_Goal of the exercise_. Read through the data, and wherever a line holds the word "londonair", write that line out.
::::::::::
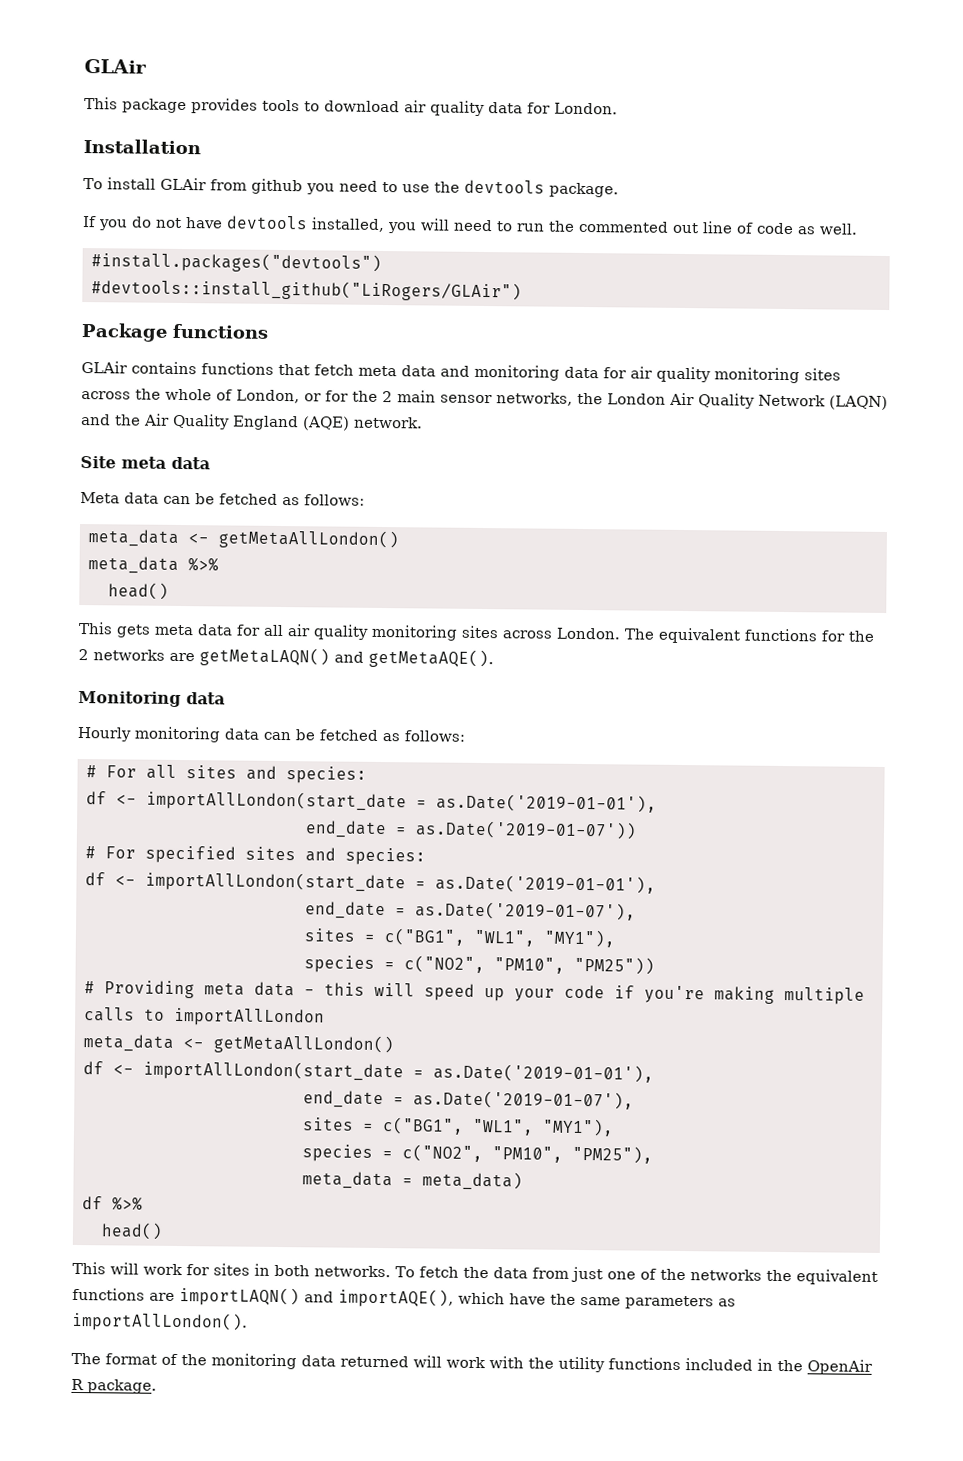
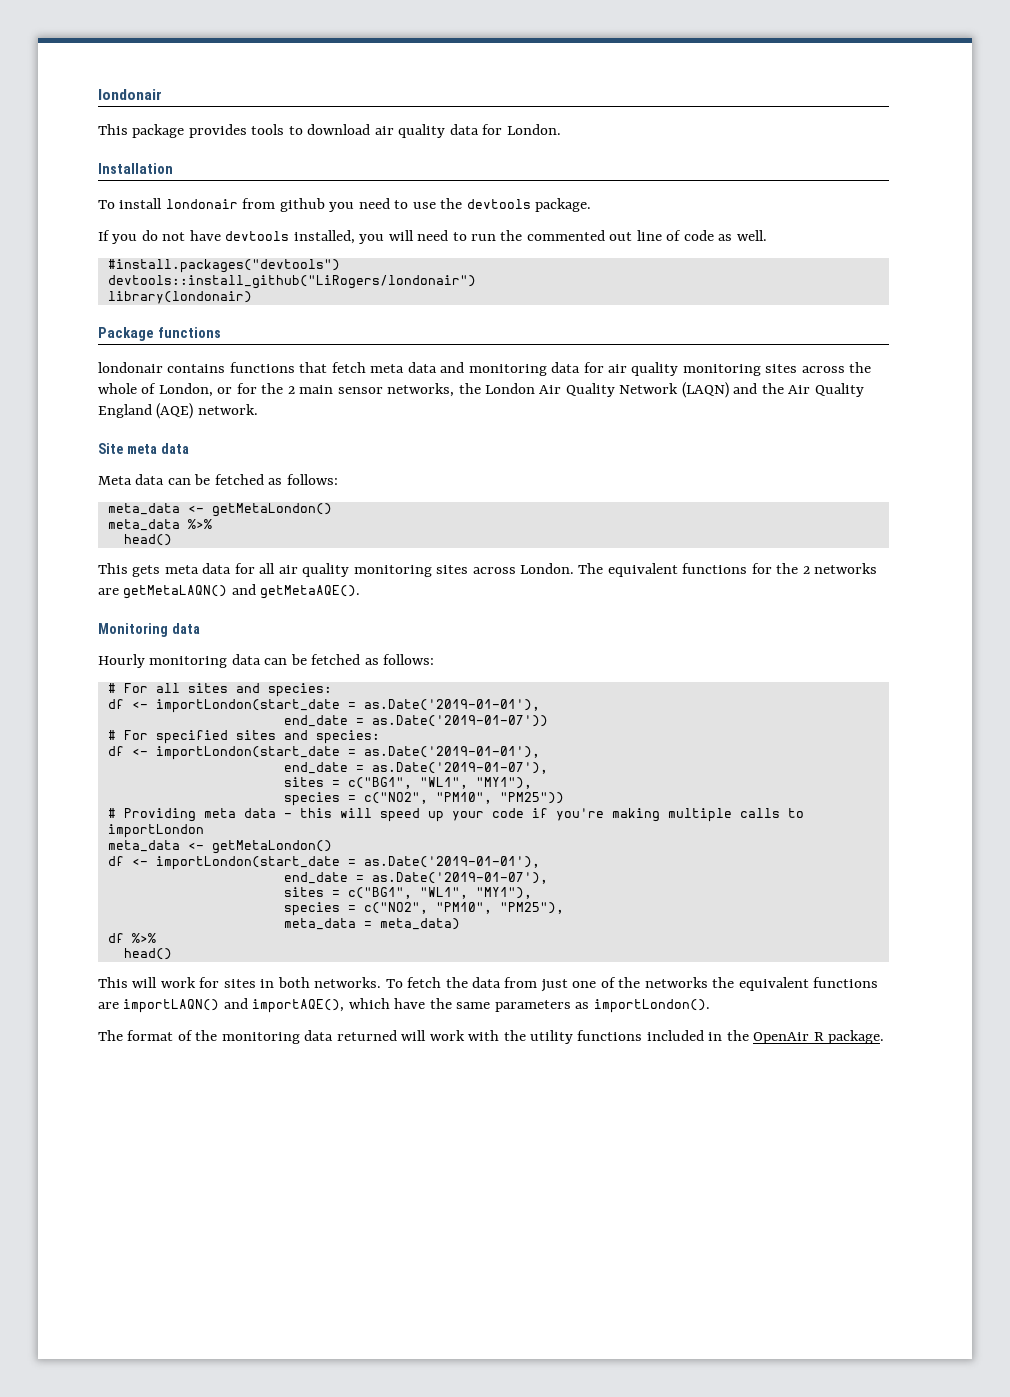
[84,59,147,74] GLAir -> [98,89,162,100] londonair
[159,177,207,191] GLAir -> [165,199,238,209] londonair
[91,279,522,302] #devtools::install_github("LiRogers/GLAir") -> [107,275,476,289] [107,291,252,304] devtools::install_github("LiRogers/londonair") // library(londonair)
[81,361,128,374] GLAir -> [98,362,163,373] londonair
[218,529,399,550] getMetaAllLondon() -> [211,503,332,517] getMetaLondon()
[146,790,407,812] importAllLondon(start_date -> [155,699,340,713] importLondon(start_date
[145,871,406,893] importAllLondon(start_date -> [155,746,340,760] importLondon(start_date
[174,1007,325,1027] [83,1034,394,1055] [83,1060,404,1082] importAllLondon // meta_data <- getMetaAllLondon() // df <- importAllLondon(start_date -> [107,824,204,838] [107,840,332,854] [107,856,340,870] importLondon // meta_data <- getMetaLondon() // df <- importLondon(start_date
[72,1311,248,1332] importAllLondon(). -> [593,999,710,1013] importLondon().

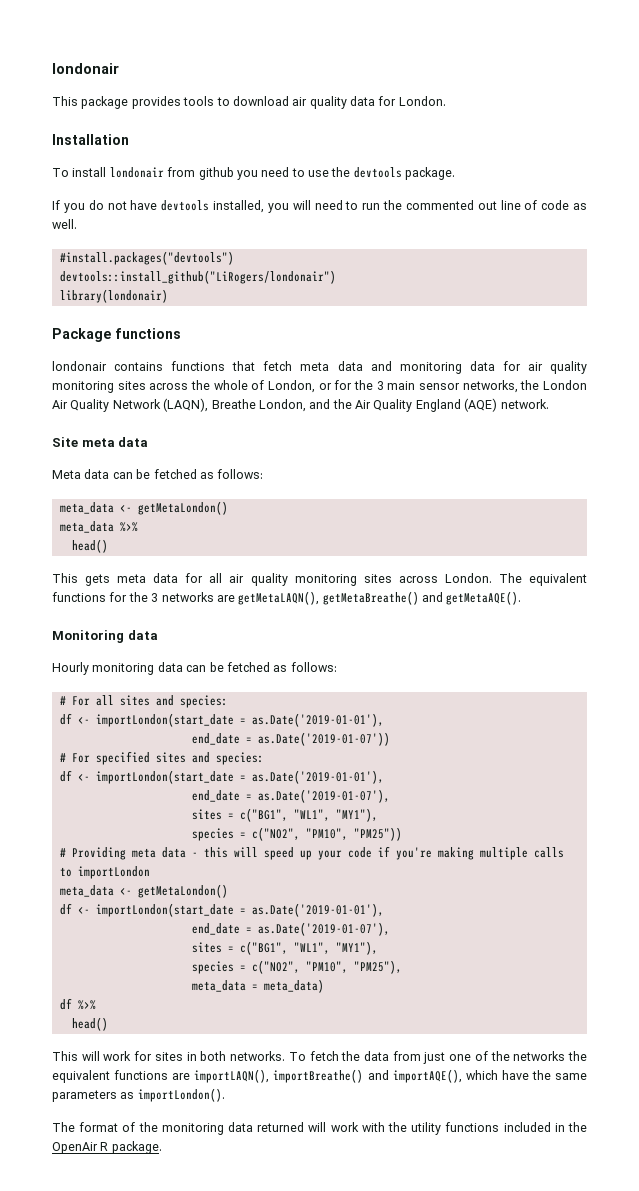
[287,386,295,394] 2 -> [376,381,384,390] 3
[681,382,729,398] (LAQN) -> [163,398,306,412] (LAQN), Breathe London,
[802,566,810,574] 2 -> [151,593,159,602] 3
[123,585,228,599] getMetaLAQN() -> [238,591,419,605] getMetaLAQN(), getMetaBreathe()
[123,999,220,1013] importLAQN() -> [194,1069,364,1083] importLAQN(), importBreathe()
::::::::::
_Response_.
[84,59,147,74] GLAir -> [98,89,162,100] londonair
[159,177,207,191] GLAir -> [165,199,238,209] londonair
[91,279,522,302] #devtools::install_github("LiRogers/GLAir") -> [107,275,476,289] [107,291,252,304] devtools::install_github("LiRogers/londonair") // library(londonair)
[81,361,128,374] GLAir -> [98,362,163,373] londonair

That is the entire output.